··· Material for the task ···

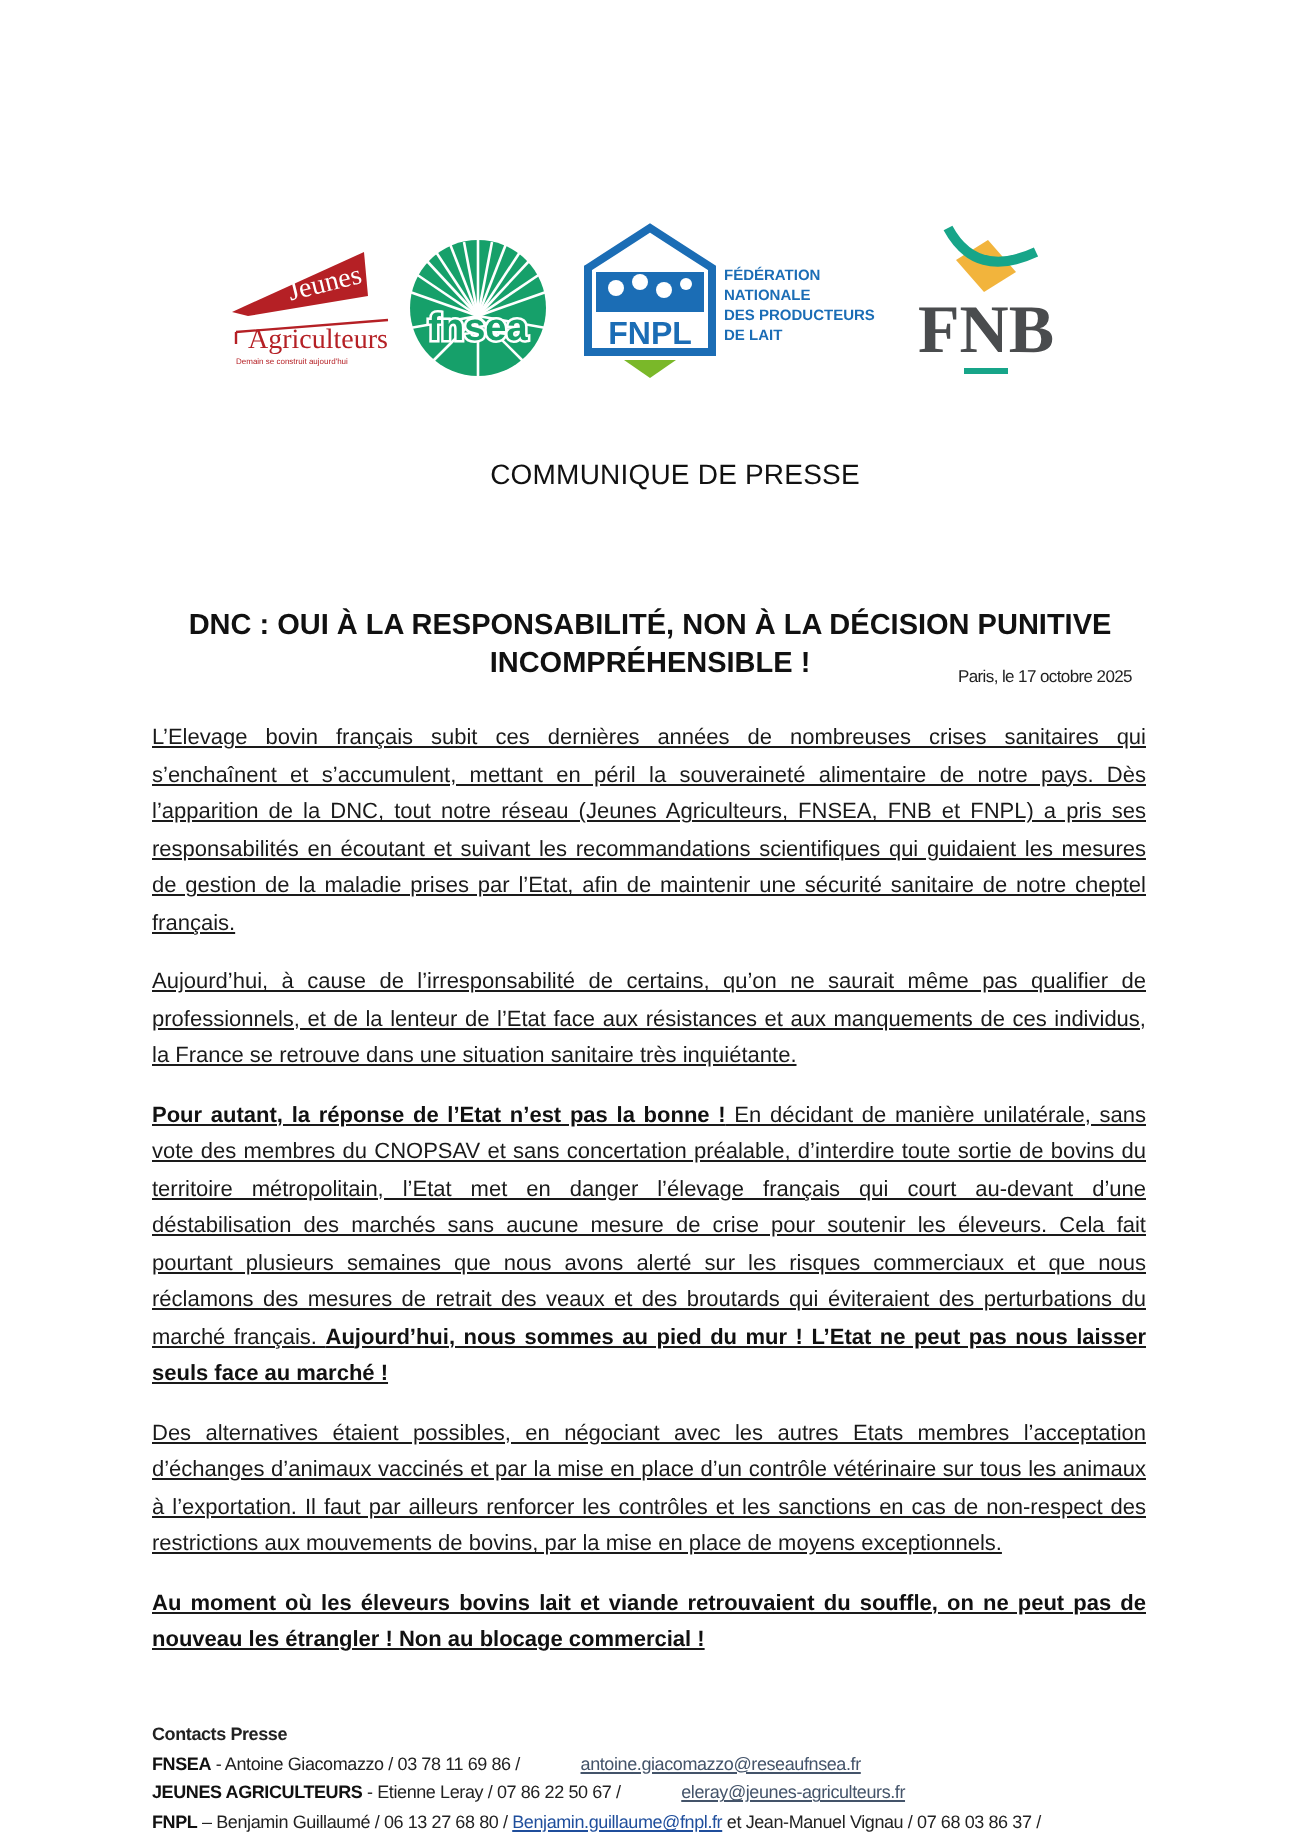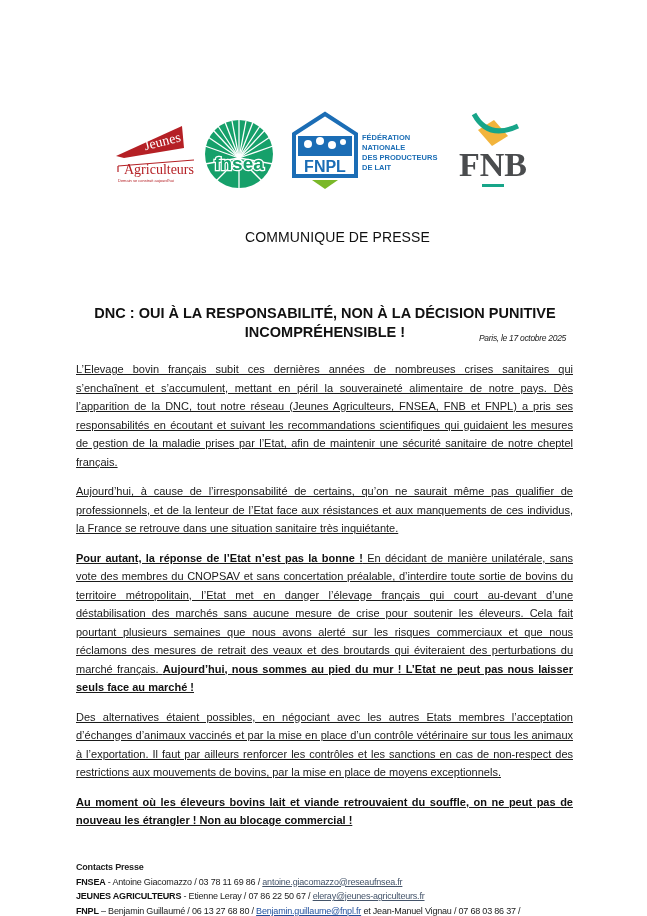--- a/index.html
+++ b/index.html
@@ -9,34 +9,34 @@
   .logo { position: absolute; }
   #logo-ja { left: 104px; top: 14px; width: 96px; height: 64px; }
   #logo-fnsea { left: 203px; top: 10px; width: 72px; height: 72px; }
   #logo-fnpl { left: 290px; top: 2px; width: 150px; height: 80px; }
   #logo-fnb { left: 448px; top: 2px; width: 90px; height: 82px; }
 
   .kicker { position: absolute; top: 229px; left: 14px; width: 647px; text-align: center;
             font-size: 14px; color: #111; letter-spacing: 0.1px; }
   .headline { position: absolute; top: 304px; left: 80px; width: 490px; text-align: center;
               font-size: 14.5px; font-weight: bold; line-height: 19px; color: #111; }
-  .dateline { position: absolute; top: 333px; right: 81px; font-size: 8.5px; font-style: italic;
+  .dateline { position: absolute; top: 333px; right: 81px; font-size: 8.5px; 
               color: #222; letter-spacing: -0.3px; }
 
   .body { position: absolute; top: 360px; left: 76px; width: 497px; font-size: 11px;
           line-height: 18.5px; color: #1a1a1a; text-decoration: underline; }
   .body p { margin: 0 0 11px 0; text-align: justify; }
   .body b { font-weight: bold; color: #111; }
 
   .contacts { position: absolute; top: 860px; left: 76px; width: 510px; font-size: 9px;
               line-height: 14.6px; color: #222; letter-spacing: -0.2px; }
   .contacts .title { font-weight: bold; }
   .contacts b { font-weight: bold; color: #111; }
   .contacts a { color: #1f4e9c; text-decoration: underline; }
-  .contacts a.grey { color: #44546a; }
+  .contacts a.grey { color: #44546a; margin-left: 28px; }
 </style>
 </head>
 <body>
 
 <div class="logos">
 
   <svg class="logo" id="logo-ja" viewBox="0 0 96 64">
     <polygon points="12,34 78,4 80,26 20,36" fill="#b52025"></polygon>
     <line x1="14" y1="44" x2="90" y2="38" stroke="#b52025" stroke-width="1.2"></line>
     <line x1="14" y1="44" x2="14" y2="50" stroke="#b52025" stroke-width="1.2"></line>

···

Your reply should be the lines of the records from the start through the line with "font-size: 14.5px; font-weight: bold;", copied word for word, pictures omitted.

Solution to this problem:
--- a/index.html
+++ b/index.html
@@ -9,34 +9,34 @@
   .logo { position: absolute; }
   #logo-ja { left: 104px; top: 14px; width: 96px; height: 64px; }
   #logo-fnsea { left: 203px; top: 10px; width: 72px; height: 72px; }
   #logo-fnpl { left: 290px; top: 2px; width: 150px; height: 80px; }
   #logo-fnb { left: 448px; top: 2px; width: 90px; height: 82px; }
 
   .kicker { position: absolute; top: 229px; left: 14px; width: 647px; text-align: center;
             font-size: 14px; color: #111; letter-spacing: 0.1px; }
   .headline { position: absolute; top: 304px; left: 80px; width: 490px; text-align: center;
               font-size: 14.5px; font-weight: bold; line-height: 19px; color: #111; }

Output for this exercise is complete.